YOUR OBJECTIVE — Apart from the images, every record below must be given again without alteration.

TASK INPUT —
══════════

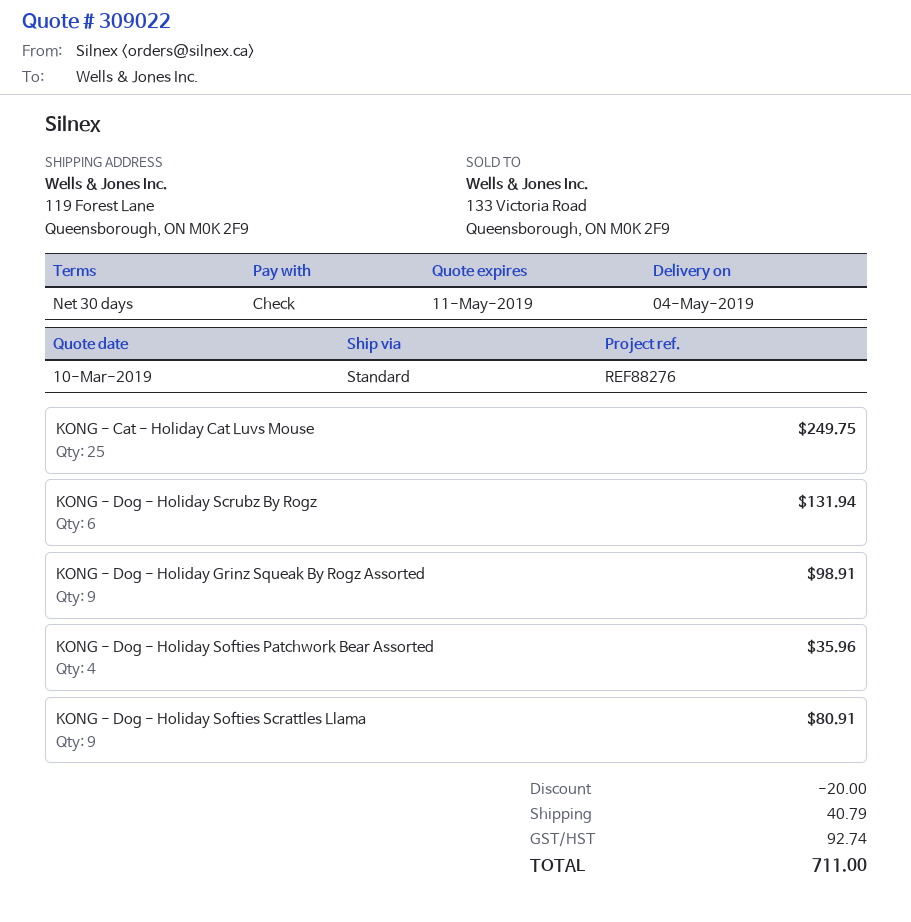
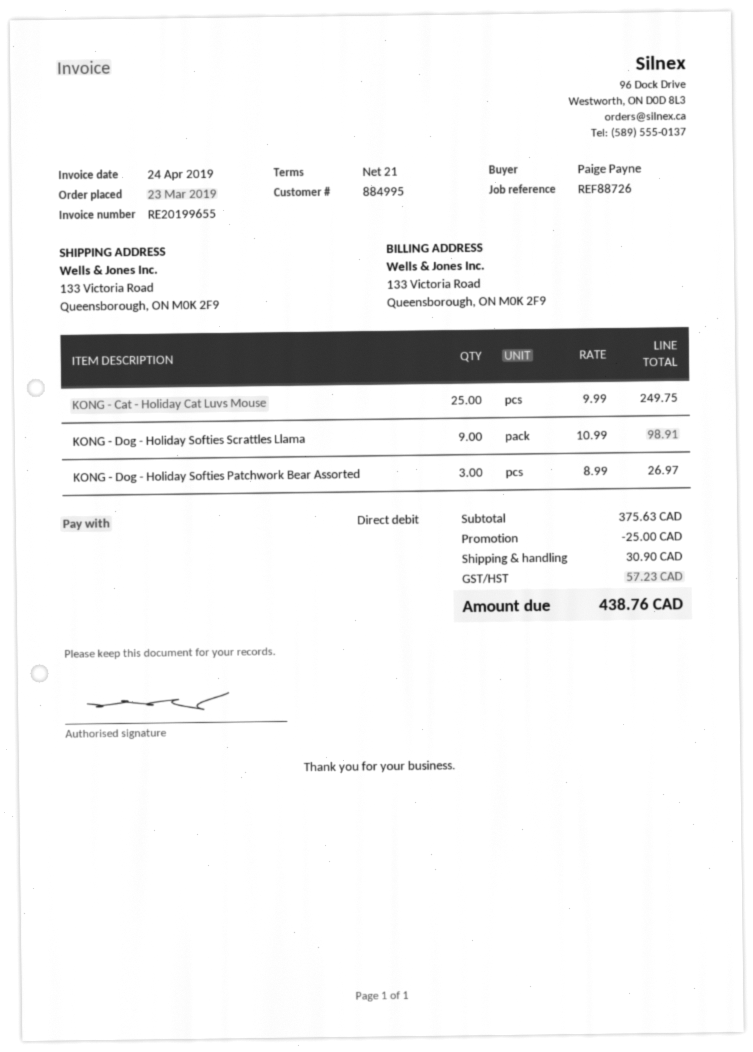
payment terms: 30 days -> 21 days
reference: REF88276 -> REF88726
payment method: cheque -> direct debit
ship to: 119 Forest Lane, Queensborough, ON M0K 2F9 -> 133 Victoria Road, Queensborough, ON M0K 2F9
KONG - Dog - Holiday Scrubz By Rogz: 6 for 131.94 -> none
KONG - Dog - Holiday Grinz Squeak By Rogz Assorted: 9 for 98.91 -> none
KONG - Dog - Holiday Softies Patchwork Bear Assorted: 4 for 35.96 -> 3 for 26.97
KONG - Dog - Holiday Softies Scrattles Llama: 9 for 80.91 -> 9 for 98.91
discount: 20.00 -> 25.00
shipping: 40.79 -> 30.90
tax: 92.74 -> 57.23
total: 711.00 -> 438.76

══════════

SOLUTION FOR THIS TASK —
payment terms: 30 days -> 21 days
reference: REF88276 -> REF88726
payment method: cheque -> direct debit
ship to: 119 Forest Lane, Queensborough, ON M0K 2F9 -> 133 Victoria Road, Queensborough, ON M0K 2F9
KONG - Dog - Holiday Scrubz By Rogz: 6 for 131.94 -> none
KONG - Dog - Holiday Grinz Squeak By Rogz Assorted: 9 for 98.91 -> none
KONG - Dog - Holiday Softies Patchwork Bear Assorted: 4 for 35.96 -> 3 for 26.97
KONG - Dog - Holiday Softies Scrattles Llama: 9 for 80.91 -> 9 for 98.91
discount: 20.00 -> 25.00
shipping: 40.79 -> 30.90
tax: 92.74 -> 57.23
total: 711.00 -> 438.76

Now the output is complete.